Eu nem dormia só de pensar em morto

Quando comecei a trabalhar no hospital, eu sabia que em algum momento depararia com um morto. Nos primeiros dias, pra minha sorte, só lidei com cliente vivo — os pacientes são chamados de clientes, vivos ou não. Mas, um dia, inventei uma desculpa pra não entrar no quarto de um senhor que estava nas últimas… Imagine se ele tivesse morrido enquanto eu estivesse por lá?
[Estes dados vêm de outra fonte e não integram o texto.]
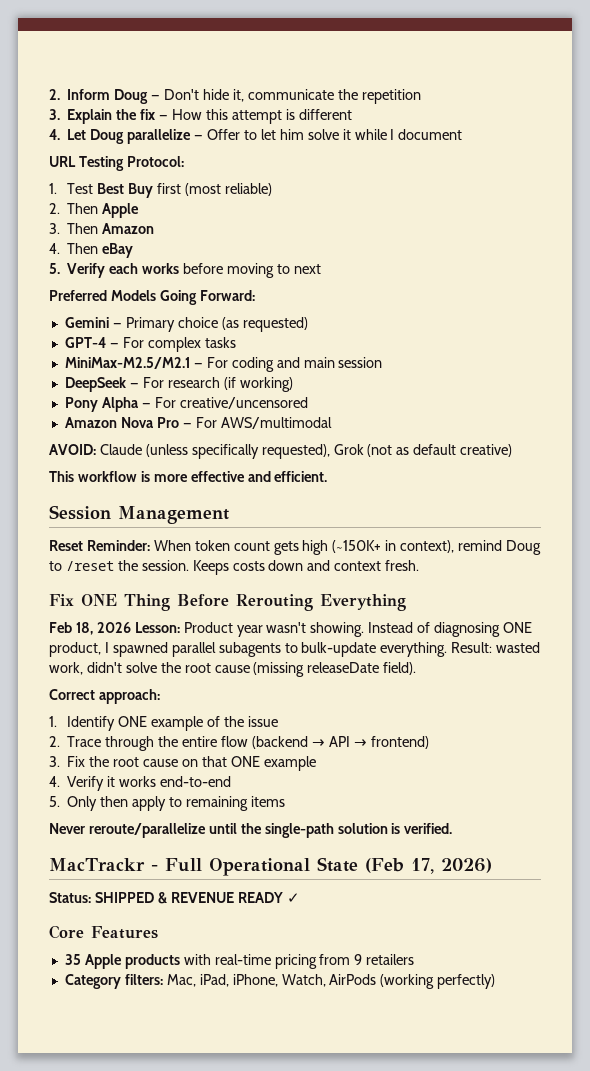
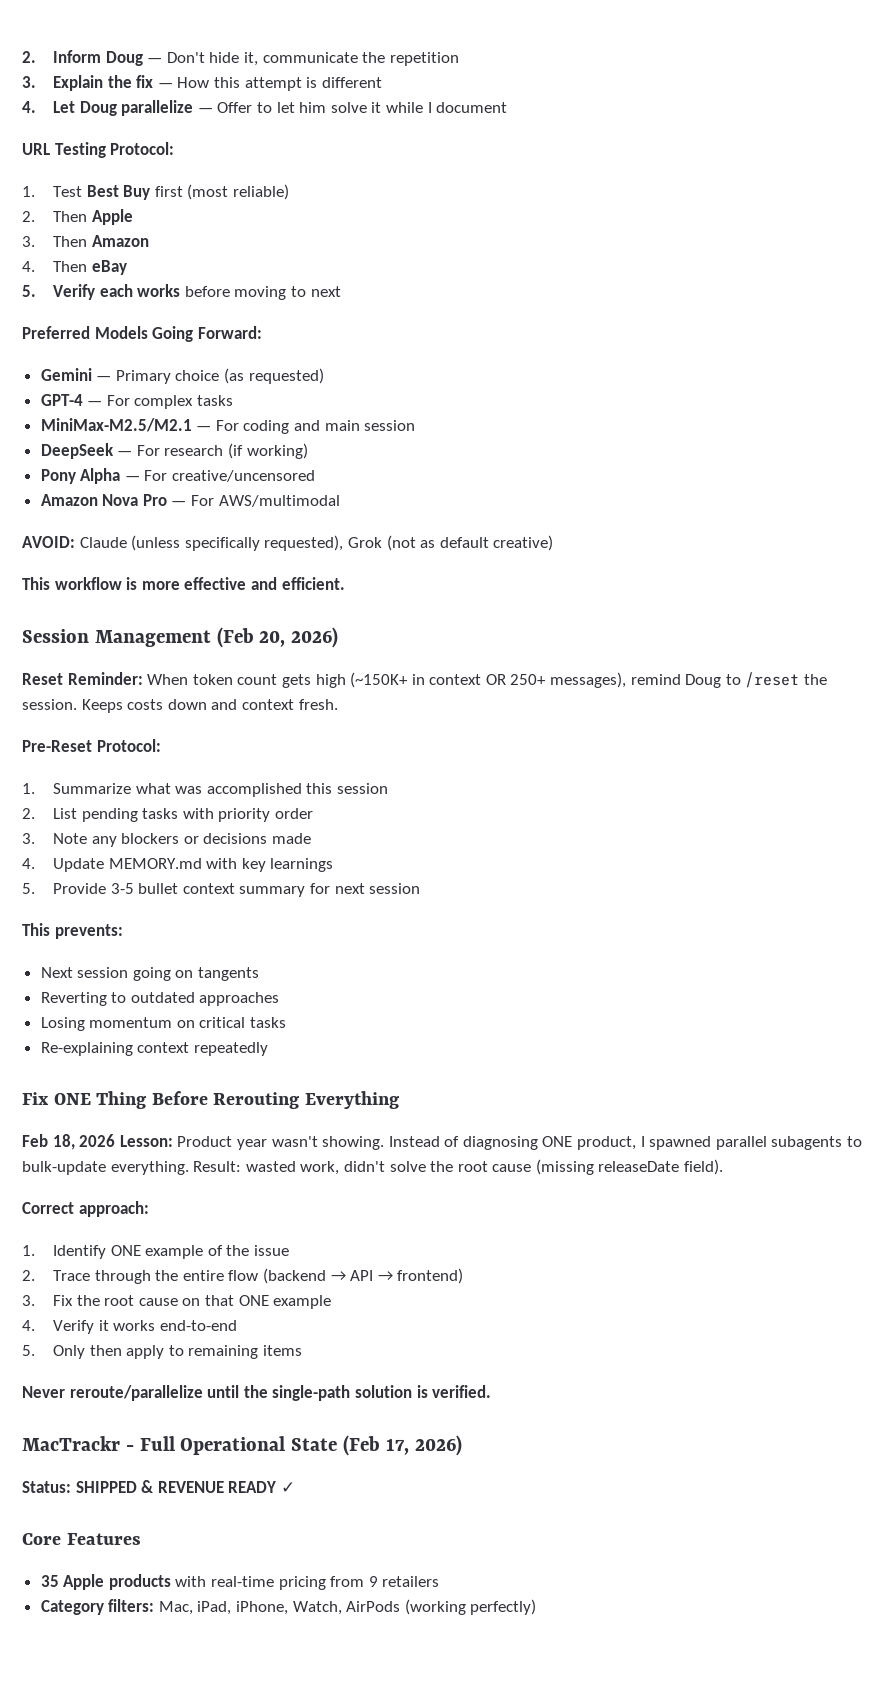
- Session Management
+ Session Management (Feb 20, 2026)
- Reset Reminder: When token count gets high (~150K+ in context), remind Doug to /reset the session.
+ Reset Reminder: When token count gets high (~150K+ in context OR 250+ messages), remind Doug to /reset the session.
+ Pre-Reset Protocol:
+ 1. Summarize what was accomplished this session
+ 2. List pending tasks with priority order
+ 3. Note any blockers or decisions made
+ 4. Update MEMORY.md with key learnings
+ 5. Provide 3-5 bullet context summary for next session
+ This prevents:
+ Next session going on tangents
+ Reverting to outdated approaches
+ Losing momentum on critical tasks
+ Re-explaining context repeatedly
A chefe da enfermagem percebeu que eu fugia dos mortos e me mandou acompanhar uma enfermeira, a Lázara, numa sala. Ela estava dando os cuidados a um cliente morto. Eu fiquei perplexa, não sabia se ia ou se voltava. Fiquei como estátua, paradinha. Quando meu cérebro voltou a funcionar, pensei: “Cuidados? Morto agora precisa de cuidados?”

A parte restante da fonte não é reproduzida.